--- TASK DATA ---

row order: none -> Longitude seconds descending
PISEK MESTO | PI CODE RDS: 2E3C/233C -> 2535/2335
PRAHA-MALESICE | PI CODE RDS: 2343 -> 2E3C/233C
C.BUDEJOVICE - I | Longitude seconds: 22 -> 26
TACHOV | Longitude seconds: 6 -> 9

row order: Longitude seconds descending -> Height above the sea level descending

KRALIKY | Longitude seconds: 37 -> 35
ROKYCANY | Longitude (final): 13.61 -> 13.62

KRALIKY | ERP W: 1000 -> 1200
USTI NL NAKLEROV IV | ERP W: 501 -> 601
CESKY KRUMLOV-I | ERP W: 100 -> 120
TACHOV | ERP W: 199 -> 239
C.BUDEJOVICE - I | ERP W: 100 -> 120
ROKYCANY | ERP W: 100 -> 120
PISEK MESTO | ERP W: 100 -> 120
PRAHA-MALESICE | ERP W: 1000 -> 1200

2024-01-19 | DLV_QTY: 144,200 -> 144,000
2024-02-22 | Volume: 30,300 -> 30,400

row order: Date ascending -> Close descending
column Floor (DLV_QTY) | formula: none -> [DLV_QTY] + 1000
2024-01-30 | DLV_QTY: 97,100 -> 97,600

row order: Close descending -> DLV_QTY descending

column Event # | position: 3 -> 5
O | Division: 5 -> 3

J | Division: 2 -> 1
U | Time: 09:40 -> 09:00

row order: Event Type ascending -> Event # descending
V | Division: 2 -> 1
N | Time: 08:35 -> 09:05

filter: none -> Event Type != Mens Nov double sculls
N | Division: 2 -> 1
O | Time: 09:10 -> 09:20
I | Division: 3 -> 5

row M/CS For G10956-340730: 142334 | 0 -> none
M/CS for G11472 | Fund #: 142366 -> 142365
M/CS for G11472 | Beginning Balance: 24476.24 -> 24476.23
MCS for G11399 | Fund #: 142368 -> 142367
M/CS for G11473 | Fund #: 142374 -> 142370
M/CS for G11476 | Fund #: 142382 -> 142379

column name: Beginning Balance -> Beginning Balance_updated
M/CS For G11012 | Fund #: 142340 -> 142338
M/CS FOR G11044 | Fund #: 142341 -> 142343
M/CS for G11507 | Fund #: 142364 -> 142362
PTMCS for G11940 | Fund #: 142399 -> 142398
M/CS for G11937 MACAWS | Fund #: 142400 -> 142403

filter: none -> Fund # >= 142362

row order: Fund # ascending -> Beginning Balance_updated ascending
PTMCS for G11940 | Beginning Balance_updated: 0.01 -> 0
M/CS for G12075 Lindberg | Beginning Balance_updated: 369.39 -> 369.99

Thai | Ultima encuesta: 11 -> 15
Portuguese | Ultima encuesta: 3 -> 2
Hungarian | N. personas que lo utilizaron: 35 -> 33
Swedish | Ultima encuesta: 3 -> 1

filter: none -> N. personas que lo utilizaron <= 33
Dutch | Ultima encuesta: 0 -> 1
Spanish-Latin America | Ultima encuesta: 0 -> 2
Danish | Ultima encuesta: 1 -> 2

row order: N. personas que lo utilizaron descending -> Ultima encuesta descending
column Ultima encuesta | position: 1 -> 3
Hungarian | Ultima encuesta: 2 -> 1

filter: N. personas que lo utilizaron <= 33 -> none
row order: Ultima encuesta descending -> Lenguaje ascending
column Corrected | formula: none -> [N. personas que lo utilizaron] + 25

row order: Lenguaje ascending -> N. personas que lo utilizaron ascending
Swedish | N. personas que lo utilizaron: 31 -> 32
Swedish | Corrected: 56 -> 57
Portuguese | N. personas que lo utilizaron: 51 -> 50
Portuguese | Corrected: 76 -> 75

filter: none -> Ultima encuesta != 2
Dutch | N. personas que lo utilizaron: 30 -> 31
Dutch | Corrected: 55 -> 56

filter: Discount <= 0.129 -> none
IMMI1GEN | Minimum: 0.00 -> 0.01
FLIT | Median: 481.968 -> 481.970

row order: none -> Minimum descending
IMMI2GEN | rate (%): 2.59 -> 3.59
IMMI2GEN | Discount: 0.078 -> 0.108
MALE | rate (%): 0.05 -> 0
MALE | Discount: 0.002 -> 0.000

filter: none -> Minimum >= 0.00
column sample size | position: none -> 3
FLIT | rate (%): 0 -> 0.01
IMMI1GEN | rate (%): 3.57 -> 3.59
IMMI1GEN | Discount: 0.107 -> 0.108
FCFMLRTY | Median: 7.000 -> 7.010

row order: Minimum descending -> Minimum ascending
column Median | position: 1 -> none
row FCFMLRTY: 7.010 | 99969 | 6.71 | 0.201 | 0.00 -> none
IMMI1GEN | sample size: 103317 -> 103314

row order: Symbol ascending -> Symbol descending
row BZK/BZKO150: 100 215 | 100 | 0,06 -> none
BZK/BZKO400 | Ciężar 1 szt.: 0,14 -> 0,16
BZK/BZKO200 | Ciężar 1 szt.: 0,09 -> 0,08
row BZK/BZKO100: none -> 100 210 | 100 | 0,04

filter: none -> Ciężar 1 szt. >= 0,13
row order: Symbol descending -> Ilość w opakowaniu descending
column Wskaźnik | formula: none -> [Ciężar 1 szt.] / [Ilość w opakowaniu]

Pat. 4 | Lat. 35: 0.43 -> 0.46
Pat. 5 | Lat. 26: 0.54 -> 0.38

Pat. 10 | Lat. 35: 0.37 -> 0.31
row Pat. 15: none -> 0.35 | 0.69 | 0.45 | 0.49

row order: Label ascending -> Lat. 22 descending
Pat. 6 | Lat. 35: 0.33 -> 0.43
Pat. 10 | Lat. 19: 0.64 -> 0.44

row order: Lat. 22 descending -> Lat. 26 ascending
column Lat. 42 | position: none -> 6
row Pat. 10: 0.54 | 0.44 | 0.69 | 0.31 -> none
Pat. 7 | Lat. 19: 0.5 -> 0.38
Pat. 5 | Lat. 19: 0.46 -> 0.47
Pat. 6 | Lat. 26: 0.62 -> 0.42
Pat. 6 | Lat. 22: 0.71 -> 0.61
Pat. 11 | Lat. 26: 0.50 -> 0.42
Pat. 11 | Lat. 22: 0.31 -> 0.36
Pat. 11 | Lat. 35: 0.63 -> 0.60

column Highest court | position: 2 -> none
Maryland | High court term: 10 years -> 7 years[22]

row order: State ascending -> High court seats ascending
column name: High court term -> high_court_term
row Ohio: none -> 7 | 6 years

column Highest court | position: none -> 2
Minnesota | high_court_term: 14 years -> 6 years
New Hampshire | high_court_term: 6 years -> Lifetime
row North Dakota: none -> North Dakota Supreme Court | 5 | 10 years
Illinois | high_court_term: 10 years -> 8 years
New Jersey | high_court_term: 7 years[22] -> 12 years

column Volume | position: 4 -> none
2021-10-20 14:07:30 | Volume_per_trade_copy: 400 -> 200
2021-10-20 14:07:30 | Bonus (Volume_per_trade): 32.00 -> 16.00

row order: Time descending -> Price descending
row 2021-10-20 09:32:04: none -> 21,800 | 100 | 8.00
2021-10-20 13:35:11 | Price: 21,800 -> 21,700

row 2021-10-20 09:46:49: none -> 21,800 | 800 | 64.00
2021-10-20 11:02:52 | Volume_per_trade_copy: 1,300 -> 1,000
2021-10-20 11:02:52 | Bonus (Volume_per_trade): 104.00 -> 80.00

---

» **ACTIVITY**
Copy down each line in the entries that has the word "Highest".

» **ANSWER SPACE**
column Highest court | position: 2 -> none
column Highest court | position: none -> 2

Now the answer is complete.